(Collected data entries)
>>>>>

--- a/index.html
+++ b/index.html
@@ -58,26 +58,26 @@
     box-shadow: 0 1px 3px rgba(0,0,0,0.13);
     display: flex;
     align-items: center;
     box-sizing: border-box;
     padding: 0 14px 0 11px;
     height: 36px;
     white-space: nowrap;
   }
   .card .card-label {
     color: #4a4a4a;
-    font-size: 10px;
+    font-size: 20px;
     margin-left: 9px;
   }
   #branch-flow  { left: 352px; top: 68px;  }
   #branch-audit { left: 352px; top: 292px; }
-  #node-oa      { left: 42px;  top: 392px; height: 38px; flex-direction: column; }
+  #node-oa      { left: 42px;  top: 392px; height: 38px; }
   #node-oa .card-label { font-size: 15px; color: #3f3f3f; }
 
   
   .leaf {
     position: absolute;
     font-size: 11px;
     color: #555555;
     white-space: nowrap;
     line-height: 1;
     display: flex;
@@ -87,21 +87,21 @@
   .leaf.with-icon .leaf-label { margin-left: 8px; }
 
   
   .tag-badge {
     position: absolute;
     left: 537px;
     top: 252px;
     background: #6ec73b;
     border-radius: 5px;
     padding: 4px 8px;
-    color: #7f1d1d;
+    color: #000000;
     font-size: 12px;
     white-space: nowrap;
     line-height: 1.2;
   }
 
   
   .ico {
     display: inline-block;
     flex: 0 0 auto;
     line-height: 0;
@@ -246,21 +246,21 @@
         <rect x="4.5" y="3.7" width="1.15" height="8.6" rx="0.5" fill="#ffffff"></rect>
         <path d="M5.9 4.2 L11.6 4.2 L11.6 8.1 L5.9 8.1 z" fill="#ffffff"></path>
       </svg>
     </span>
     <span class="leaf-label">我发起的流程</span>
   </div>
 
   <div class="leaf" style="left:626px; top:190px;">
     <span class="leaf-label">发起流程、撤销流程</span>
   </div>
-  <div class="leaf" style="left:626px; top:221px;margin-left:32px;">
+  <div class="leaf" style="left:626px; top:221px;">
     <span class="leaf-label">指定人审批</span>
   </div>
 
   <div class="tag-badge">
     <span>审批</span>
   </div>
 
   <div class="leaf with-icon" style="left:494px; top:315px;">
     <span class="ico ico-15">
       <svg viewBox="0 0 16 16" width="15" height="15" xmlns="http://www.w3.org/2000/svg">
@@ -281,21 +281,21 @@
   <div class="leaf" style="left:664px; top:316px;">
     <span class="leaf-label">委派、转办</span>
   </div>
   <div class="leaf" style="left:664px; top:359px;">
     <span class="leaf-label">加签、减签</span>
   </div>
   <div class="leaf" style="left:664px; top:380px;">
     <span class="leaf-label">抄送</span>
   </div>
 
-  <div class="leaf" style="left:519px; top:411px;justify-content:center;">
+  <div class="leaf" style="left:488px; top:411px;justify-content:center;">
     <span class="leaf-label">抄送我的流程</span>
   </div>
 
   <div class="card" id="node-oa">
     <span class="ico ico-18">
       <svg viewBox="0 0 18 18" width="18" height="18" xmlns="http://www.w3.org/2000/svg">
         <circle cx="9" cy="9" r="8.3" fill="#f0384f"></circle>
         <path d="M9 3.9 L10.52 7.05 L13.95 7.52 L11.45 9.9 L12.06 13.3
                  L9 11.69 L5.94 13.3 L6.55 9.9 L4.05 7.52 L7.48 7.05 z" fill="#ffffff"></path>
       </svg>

<<<<<

_Task brief_: Check the entries above for the word "color" and copy every line where it turns up.

_Result of this exercise_:
     color: #4a4a4a;
   #node-oa .card-label { font-size: 15px; color: #3f3f3f; }
     color: #555555;
-    color: #7f1d1d;
+    color: #000000;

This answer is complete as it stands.